▼

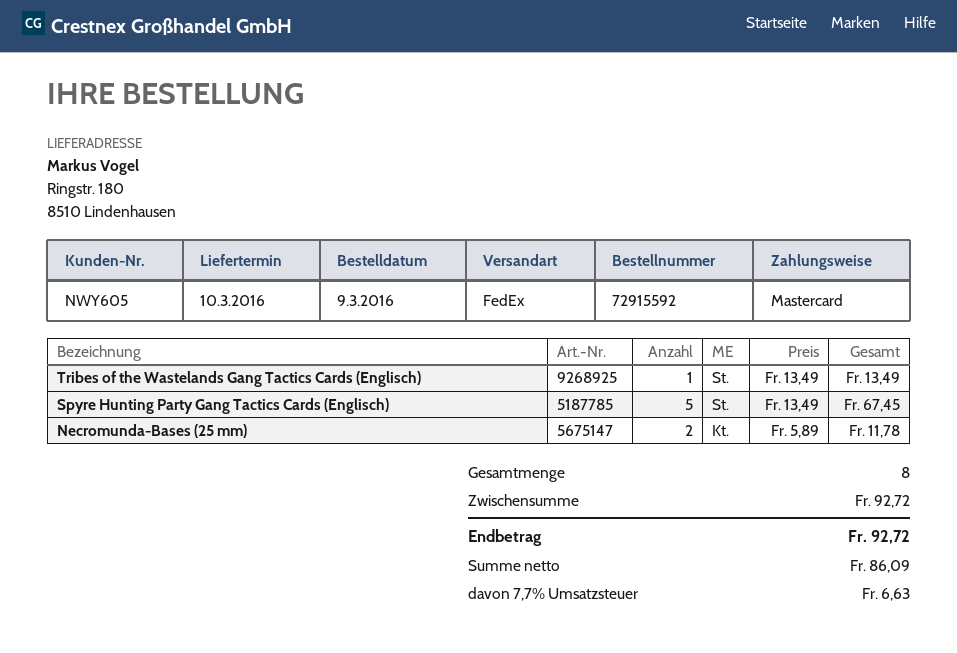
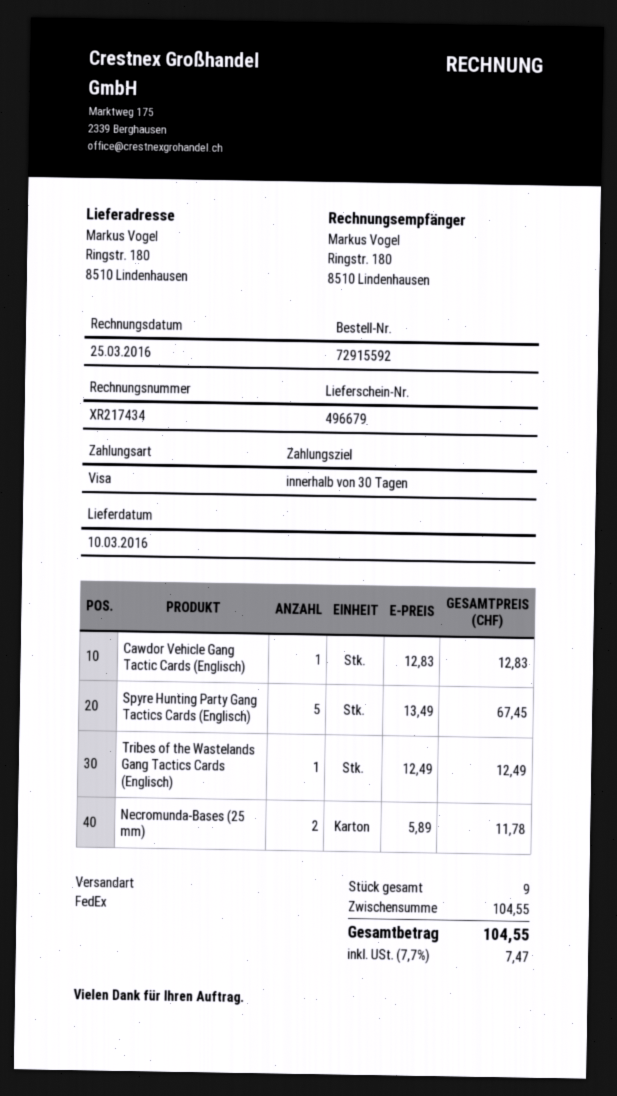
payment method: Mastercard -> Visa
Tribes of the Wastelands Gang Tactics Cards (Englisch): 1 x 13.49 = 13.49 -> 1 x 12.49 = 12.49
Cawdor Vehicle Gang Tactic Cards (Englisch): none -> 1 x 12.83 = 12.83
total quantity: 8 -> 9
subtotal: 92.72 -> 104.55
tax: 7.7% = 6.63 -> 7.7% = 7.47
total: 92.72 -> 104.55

▲

Your instructions
Check each line in the records above for the word "Gang". Return those that have it.

Solution for this exercise
Tribes of the Wastelands Gang Tactics Cards (Englisch): 1 x 13.49 = 13.49 -> 1 x 12.49 = 12.49
Cawdor Vehicle Gang Tactic Cards (Englisch): none -> 1 x 12.83 = 12.83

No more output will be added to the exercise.